* [Task prompt] Would you return, word for word, the lines of the data below from the line with "background: #14b8a6 ->" through the line with "margin-left: none ->", and no others?

* [Data provided]
----------

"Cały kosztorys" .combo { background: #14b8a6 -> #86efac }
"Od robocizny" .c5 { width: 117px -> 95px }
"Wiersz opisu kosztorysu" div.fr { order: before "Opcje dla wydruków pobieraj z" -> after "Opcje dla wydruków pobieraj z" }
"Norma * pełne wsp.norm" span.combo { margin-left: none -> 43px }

----------

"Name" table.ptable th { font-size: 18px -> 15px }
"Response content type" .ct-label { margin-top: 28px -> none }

----------

* [Output for this exercise]
"Cały kosztorys" .combo { background: #14b8a6 -> #86efac }
"Od robocizny" .c5 { width: 117px -> 95px }
"Wiersz opisu kosztorysu" div.fr { order: before "Opcje dla wydruków pobieraj z" -> after "Opcje dla wydruków pobieraj z" }
"Norma * pełne wsp.norm" span.combo { margin-left: none -> 43px }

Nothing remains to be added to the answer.